(Information)

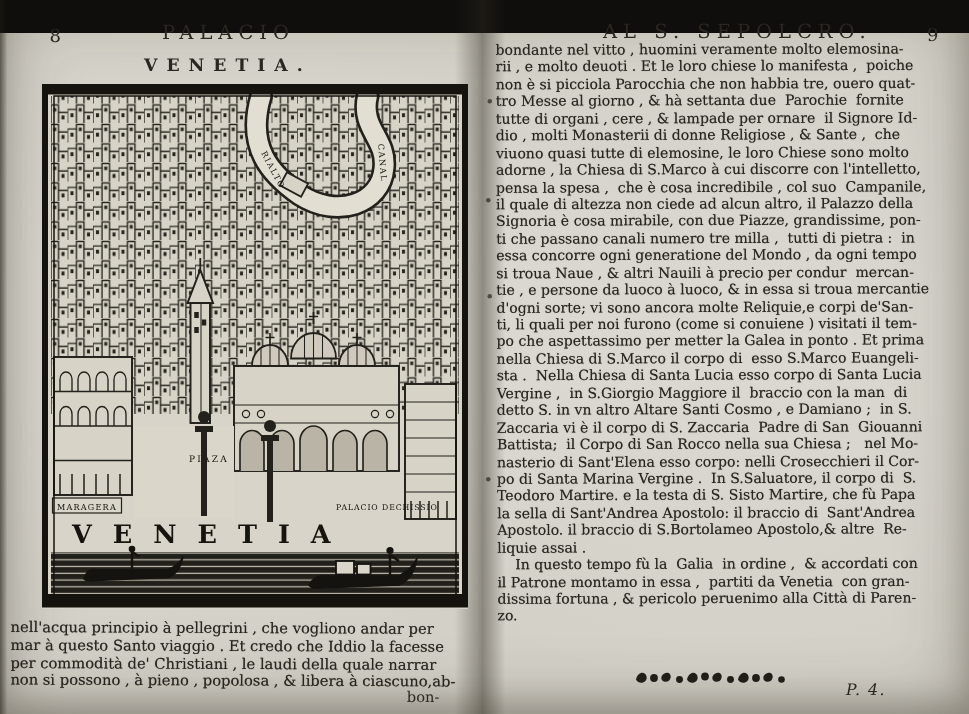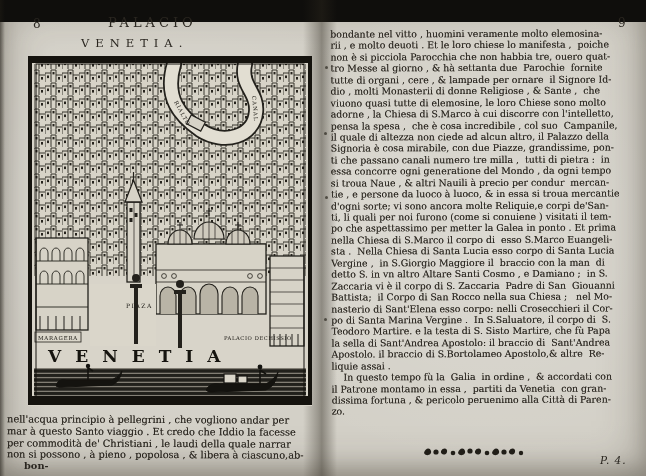--- a/index.html
+++ b/index.html
@@ -40,21 +40,21 @@
 <body>
 
 <div id="scan" class="noselect">
 
   <div id="edge-top" class="abs"></div>
   <div id="edge-left" class="abs"></div>
   <div id="gutter" class="abs"></div>
 
   <div class="abs pgnum" style="left:33px;top:17px;">8</div>
   <div class="abs runhead" style="left:108px;top:15px;">PALACIO</div>
-  <div class="abs sechead" style="left:81px;top:36px;">VENETIA.</div>
+  <div class="abs sechead" style="left:96px;top:36px;font-weight:bold;">VENETIA.</div>
 
   <svg class="abs" style="left:28px;top:56px;" width="284" height="350" viewBox="0 0 284 350">
     <defs>
       <pattern id="city" width="17" height="13" patternUnits="userSpaceOnUse">
         <rect width="17" height="13" fill="#d7d3c7"></rect>
         <path d="M0,13 V4 H6 V1 H11 V6 H17 M6,13 V4 M11,13 V6" stroke="#26231d" stroke-width="0.9" fill="none"></path>
         <rect x="2" y="6.5" width="2" height="2.6" fill="#26231d"></rect>
         <rect x="7.5" y="3" width="2" height="2.4" fill="#26231d"></rect>
         <rect x="13" y="8" width="2" height="2.6" fill="#26231d"></rect>
       </pattern>
@@ -158,22 +158,23 @@
 
     <g>
       <rect x="4" y="340" width="276" height="7" fill="#15130e"></rect>
       <rect x="2" y="2" width="280" height="345" fill="none" stroke="#15130e" stroke-width="4"></rect>
       <rect x="8" y="8" width="268" height="333" fill="none" stroke="#15130e" stroke-width="1"></rect>
       <rect x="4" y="2" width="276" height="5" fill="#15130e"></rect>
     </g>
   </svg>
 
   <div id="left-body" class="abs bodyblock" style="left:7px;top:414px;width:304px;height:48px;"><div class="line">nell'acqua principio à pellegrini , che vogliono andar per</div><div class="line">mar à questo Santo viaggio . Et credo che Iddio la facesse</div><div class="line">per commodità de' Christiani , le laudi della quale narrar</div><div class="line">non si possono , à pieno , popolosa , &amp; libera à ciascuno,ab-</div></div>
-  <div class="abs catchword" style="left:24px;top:460px;width:290px;font-weight:bold;">bon-</div>
-
+  <div class="abs catchword" style="left:3px;top:460px;width:290px;text-align:right;">bon-</div>
+
+  <div class="abs runhead" style="left:402px;top:14px;">AL S. SEPOLCRO.</div>
   <div class="abs pgnum" style="left:618px;top:16px;">9</div>
 
   <div id="right-body" class="abs bodyblock" style="left:331px;top:28px;width:312px;height:392px;"><div class="line">bondante nel vitto , huomini veramente molto elemosina-</div><div class="line">rii , e molto deuoti . Et le loro chiese lo manifesta ,  poiche</div><div class="line">non è si picciola Parocchia che non habbia tre, ouero quat-</div><div class="line">tro Messe al giorno , &amp; hà settanta due  Parochie  fornite</div><div class="line">tutte di organi , cere , &amp; lampade per ornare  il Signore Id-</div><div class="line">dio , molti Monasterii di donne Religiose , &amp; Sante ,  che</div><div class="line">viuono quasi tutte di elemosine, le loro Chiese sono molto</div><div class="line">adorne , la Chiesa di S.Marco à cui discorre con l'intelletto,</div><div class="line">pensa la spesa ,  che è cosa incredibile , col suo  Campanile,</div><div class="line">il quale di altezza non ciede ad alcun altro, il Palazzo della</div><div class="line">Signoria è cosa mirabile, con due Piazze, grandissime, pon-</div><div class="line">ti che passano canali numero tre milla ,  tutti di pietra :  in</div><div class="line">essa concorre ogni generatione del Mondo , da ogni tempo</div><div class="line">si troua Naue , &amp; altri Nauili à precio per condur  mercan-</div><div class="line">tie , e persone da luoco à luoco, &amp; in essa si troua mercantie</div><div class="line">d'ogni sorte; vi sono ancora molte Reliquie,e corpi de'San-</div><div class="line">ti, li quali per noi furono (come si conuiene ) visitati il tem-</div><div class="line">po che aspettassimo per metter la Galea in ponto . Et prima</div><div class="line">nella Chiesa di S.Marco il corpo di  esso S.Marco Euangeli-</div><div class="line">sta .  Nella Chiesa di Santa Lucia esso corpo di Santa Lucia</div><div class="line">Vergine ,  in S.Giorgio Maggiore il  braccio con la man  di</div><div class="line">detto S. in vn altro Altare Santi Cosmo , e Damiano ;  in S.</div><div class="line">Zaccaria vi è il corpo di S. Zaccaria  Padre di San  Giouanni</div><div class="line">Battista;  il Corpo di San Rocco nella sua Chiesa ;   nel Mo-</div><div class="line">nasterio di Sant'Elena esso corpo: nelli Crosecchieri il Cor-</div><div class="line">po di Santa Marina Vergine .  In S.Saluatore, il corpo di  S.</div><div class="line">Teodoro Martire. e la testa di S. Sisto Martire, che fù Papa</div><div class="line">la sella di Sant'Andrea Apostolo: il braccio di  Sant'Andrea</div><div class="line">Apostolo. il braccio di S.Bortolameo Apostolo,&amp; altre  Re-</div><div class="line">liquie assai .</div><div class="line">    In questo tempo fù la  Galia  in ordine ,  &amp; accordati con</div><div class="line">il Patrone montamo in essa ,  partiti da Venetia  con gran-</div><div class="line">dissima fortuna , &amp; pericolo peruenimo alla Città di Paren-</div><div class="line">zo.</div></div>
 
   <svg class="abs" style="left:422px;top:445px;" width="104" height="14" viewBox="0 0 104 14">
     <g fill="#211e18">
       <path d="M2,8 c1,-5 6,-6 7,-2 c1,4 -5,6 -7,2 Z"></path>
       <circle cx="14" cy="7" r="2.6"></circle>
       <path d="M19,6 c2,-4 7,-3 6,1 c-1,4 -7,3 -6,-1 Z"></path>
       <circle cx="31" cy="8" r="2.3"></circle>
@@ -181,20 +182,20 @@
       <circle cx="48" cy="6" r="2.6"></circle>
       <path d="M53,6 c2,-4 7,-3 6,1 c-1,4 -7,3 -6,-1 Z"></path>
       <circle cx="65" cy="8" r="2.3"></circle>
       <path d="M70,8 c1,-5 6,-6 7,-2 c1,4 -5,6 -7,2 Z"></path>
       <circle cx="82" cy="7" r="2.6"></circle>
       <path d="M87,6 c2,-4 7,-3 6,1 c-1,4 -7,3 -6,-1 Z"></path>
       <circle cx="99" cy="8" r="2.2"></circle>
     </g>
   </svg>
 
-  <div class="abs sig" style="left:600px;top:454px;">P. 4.</div>
+  <div class="abs sig" style="left:564px;top:454px;">P. 4.</div>
 
   <div class="abs speck" style="left:325px;top:66px;"></div>
   <div class="abs speck" style="left:324px;top:132px;"></div>
   <div class="abs speck" style="left:325px;top:196px;"></div>
   <div class="abs speck" style="left:324px;top:318px;"></div>
 
 </div>
 
 </body></html>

(End Information)

:: Problem details ::
Each line that includes the word "circle" counts once; report how many such lines the entries have, and nothing else.

:: Written solution ::
6